## [What the exercise asks]
Only an exact repetition of the lines from the one that holds "net: 212.71 -> 200.00" to the end of the records is wanted.
**** Records shown ****
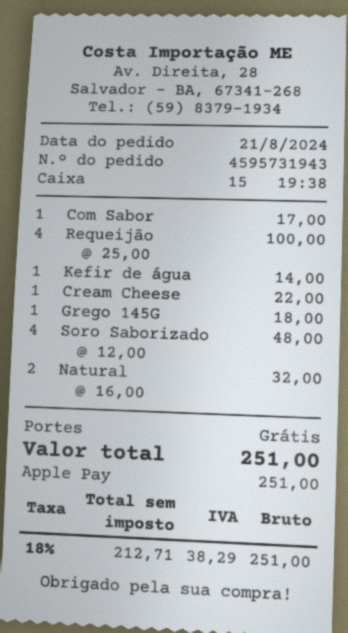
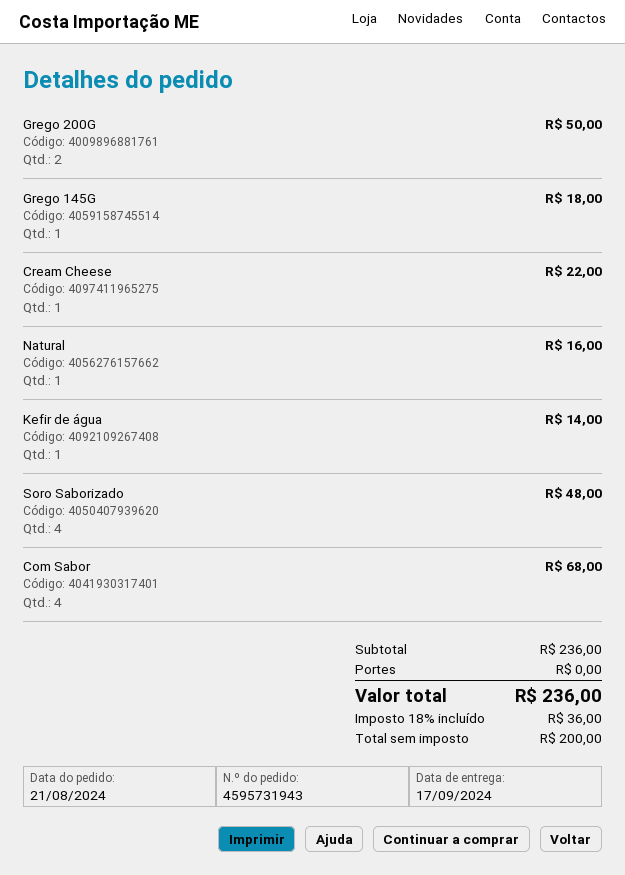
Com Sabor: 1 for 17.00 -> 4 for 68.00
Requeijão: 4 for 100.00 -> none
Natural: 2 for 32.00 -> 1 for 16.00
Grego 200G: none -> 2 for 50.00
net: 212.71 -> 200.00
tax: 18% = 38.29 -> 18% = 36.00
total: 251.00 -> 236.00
****
## [Output for this task]
net: 212.71 -> 200.00
tax: 18% = 38.29 -> 18% = 36.00
total: 251.00 -> 236.00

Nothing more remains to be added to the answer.